- AIM OF THE EXERCISE
Only the text of the records belongs in the answer; the pictures must be dropped.
• • •
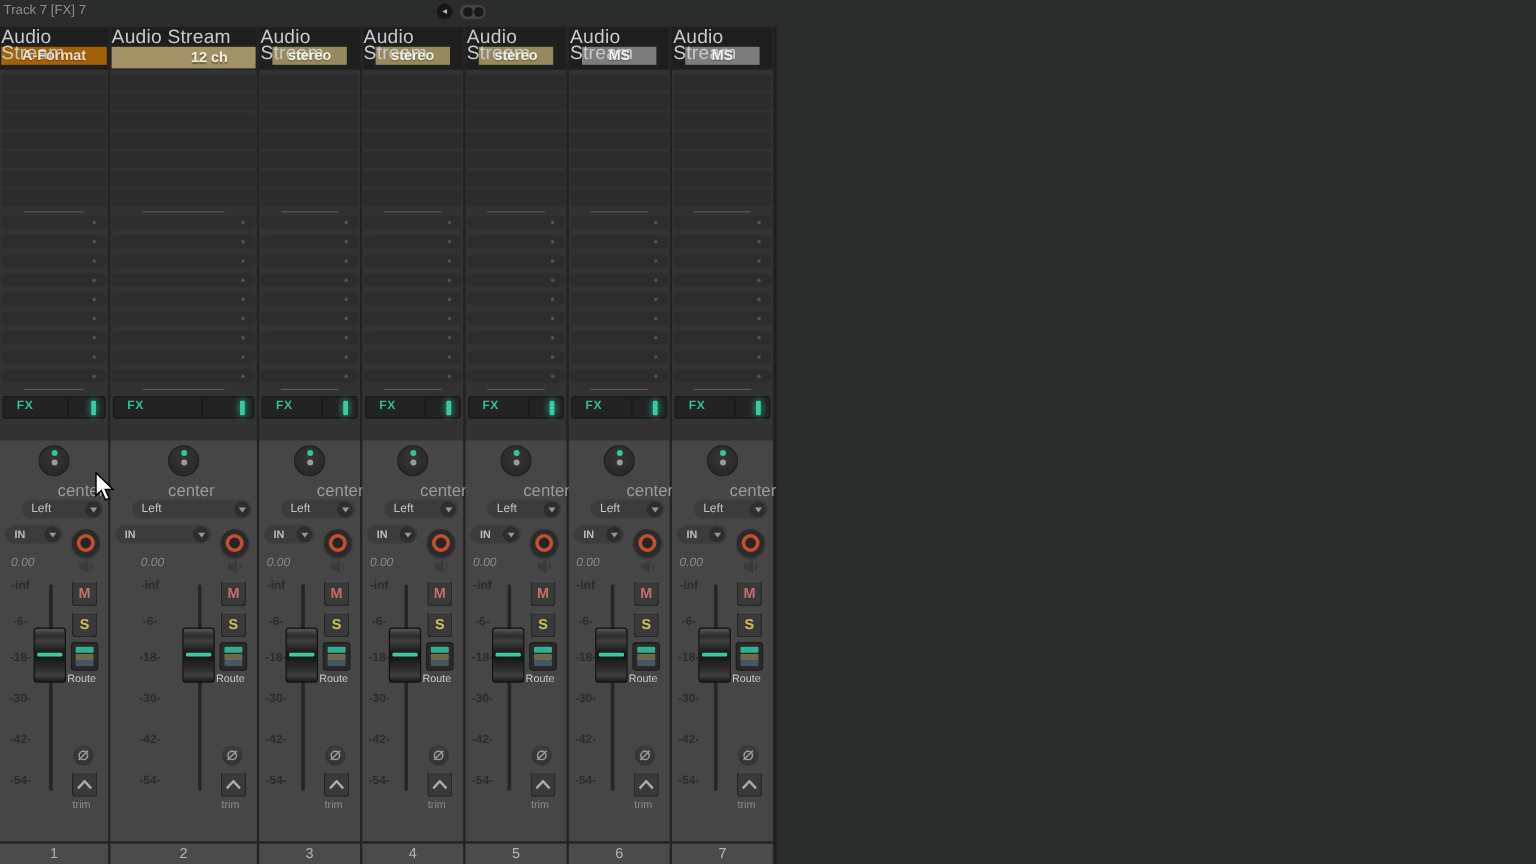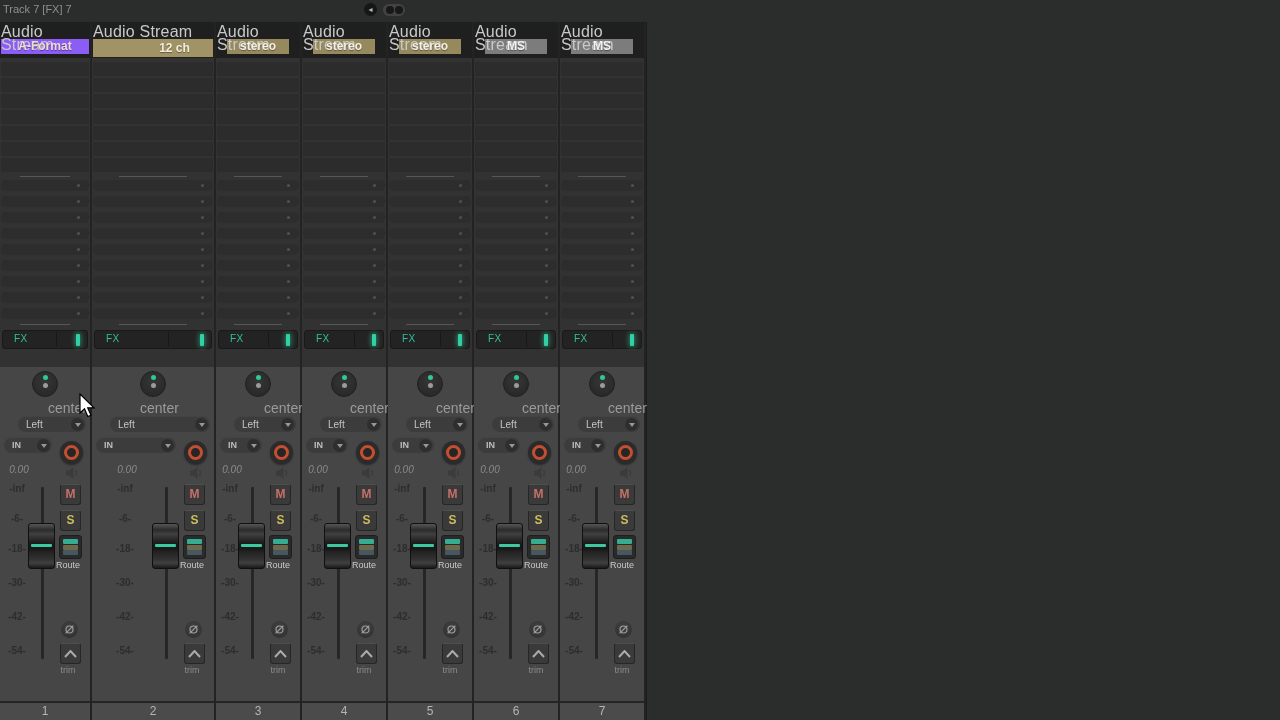--- a/index.html
+++ b/index.html
@@ -29,21 +29,21 @@
     text-shadow:0 1px 1px rgba(0,0,0,.4);}
   .format-badge.inset{width:76%;margin:1px auto 0;}
   .format-badge.tall{height:18px;line-height:18px;}
   .fx-slots{padding:4px 0 0;}
   .fx-slot{height:14px;margin:0 1px 2px;background:#2c2c2c;border-radius:1px;}
   .slot-divider{height:1px;background:#575757;width:56%;margin:4px auto 3px;}
   .send-slot{height:11px;margin:0 1px 5px;background:#2d2d2d;border-radius:5px;position:relative;}
   .send-dot{position:absolute;right:9px;top:4px;width:3px;height:3px;border-radius:50%;background:#525252;}
   .fx-button{position:relative;height:19px;margin:5px 2px 0;background:#232323;
     border:1px solid #191919;border-radius:3px;box-sizing:border-box;}
-  .fx-button .fx-text{position:absolute;left:11px;top:2px;font-size:10px;font-weight:normal;color:#2fc09b;letter-spacing:.5px;}
+  .fx-button .fx-text{position:absolute;left:11px;top:2px;font-size:10px;font-weight:bold;color:#2fc09b;letter-spacing:.5px;}
   .fx-button .fx-divider{position:absolute;left:63%;top:1px;bottom:1px;width:1px;background:#181818;}
   .fx-led{position:absolute;right:7px;top:3px;width:4px;height:12px;border-radius:1px;background:#31cfa4;
     box-shadow:0 0 5px 1px rgba(49,207,164,.55);}
   
   .bottom-section{position:relative;height:334px;background:#464646;border-bottom:2px solid #242424;box-sizing:content-box;}
   .pan-knob{position:absolute;top:4px;left:50%;margin-left:-13px;width:26px;height:26px;border-radius:50%;
     background:radial-gradient(circle at 50% 38%,#363636,#252525);border:1px solid #1f1f1f;box-sizing:border-box;}
   .pan-dot-teal{position:absolute;left:50%;margin-left:-2.5px;top:3px;width:5px;height:5px;border-radius:50%;background:#2fc79c;}
   .pan-dot-gray{position:absolute;left:50%;margin-left:-2.5px;top:11px;width:5px;height:5px;border-radius:50%;background:#9b9b9b;}
   .pan-label{position:absolute;top:33px;left:0;right:0;text-align:left;font-size:14px;color:#9a9a9a;padding-left:48px;}
@@ -97,21 +97,21 @@
     <span class="dot"></span>
     <span class="dot"></span>
   </div>
 </div>
 
 <div class="mixer" id="strips">
   <div class="strip" style="width: 92px;">
     <div class="top-section">
       <div class="strip-header">
         <div class="stream-label">Audio Stream</div>
-        <div class="format-badge" style="background: #8b5cf6; color: rgb(236, 222, 207);">A-Format</div>
+        <div class="format-badge" style="background: #a16207; color: rgb(236, 222, 207);">A-Format</div>
       </div>
       <div class="fx-slots">
           <div class="fx-slot"></div>
           <div class="fx-slot"></div>
           <div class="fx-slot"></div>
           <div class="fx-slot"></div>
           <div class="fx-slot"></div>
           <div class="fx-slot"></div>
           <div class="fx-slot"></div>
         </div>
• • •
- TASK RESPONSE
--- a/index.html
+++ b/index.html
@@ -29,21 +29,21 @@
     text-shadow:0 1px 1px rgba(0,0,0,.4);}
   .format-badge.inset{width:76%;margin:1px auto 0;}
   .format-badge.tall{height:18px;line-height:18px;}
   .fx-slots{padding:4px 0 0;}
   .fx-slot{height:14px;margin:0 1px 2px;background:#2c2c2c;border-radius:1px;}
   .slot-divider{height:1px;background:#575757;width:56%;margin:4px auto 3px;}
   .send-slot{height:11px;margin:0 1px 5px;background:#2d2d2d;border-radius:5px;position:relative;}
   .send-dot{position:absolute;right:9px;top:4px;width:3px;height:3px;border-radius:50%;background:#525252;}
   .fx-button{position:relative;height:19px;margin:5px 2px 0;background:#232323;
     border:1px solid #191919;border-radius:3px;box-sizing:border-box;}
-  .fx-button .fx-text{position:absolute;left:11px;top:2px;font-size:10px;font-weight:normal;color:#2fc09b;letter-spacing:.5px;}
+  .fx-button .fx-text{position:absolute;left:11px;top:2px;font-size:10px;font-weight:bold;color:#2fc09b;letter-spacing:.5px;}
   .fx-button .fx-divider{position:absolute;left:63%;top:1px;bottom:1px;width:1px;background:#181818;}
   .fx-led{position:absolute;right:7px;top:3px;width:4px;height:12px;border-radius:1px;background:#31cfa4;
     box-shadow:0 0 5px 1px rgba(49,207,164,.55);}
   
   .bottom-section{position:relative;height:334px;background:#464646;border-bottom:2px solid #242424;box-sizing:content-box;}
   .pan-knob{position:absolute;top:4px;left:50%;margin-left:-13px;width:26px;height:26px;border-radius:50%;
     background:radial-gradient(circle at 50% 38%,#363636,#252525);border:1px solid #1f1f1f;box-sizing:border-box;}
   .pan-dot-teal{position:absolute;left:50%;margin-left:-2.5px;top:3px;width:5px;height:5px;border-radius:50%;background:#2fc79c;}
   .pan-dot-gray{position:absolute;left:50%;margin-left:-2.5px;top:11px;width:5px;height:5px;border-radius:50%;background:#9b9b9b;}
   .pan-label{position:absolute;top:33px;left:0;right:0;text-align:left;font-size:14px;color:#9a9a9a;padding-left:48px;}
@@ -97,21 +97,21 @@
     <span class="dot"></span>
     <span class="dot"></span>
   </div>
 </div>
 
 <div class="mixer" id="strips">
   <div class="strip" style="width: 92px;">
     <div class="top-section">
       <div class="strip-header">
         <div class="stream-label">Audio Stream</div>
-        <div class="format-badge" style="background: #8b5cf6; color: rgb(236, 222, 207);">A-Format</div>
+        <div class="format-badge" style="background: #a16207; color: rgb(236, 222, 207);">A-Format</div>
       </div>
       <div class="fx-slots">
           <div class="fx-slot"></div>
           <div class="fx-slot"></div>
           <div class="fx-slot"></div>
           <div class="fx-slot"></div>
           <div class="fx-slot"></div>
           <div class="fx-slot"></div>
           <div class="fx-slot"></div>
         </div>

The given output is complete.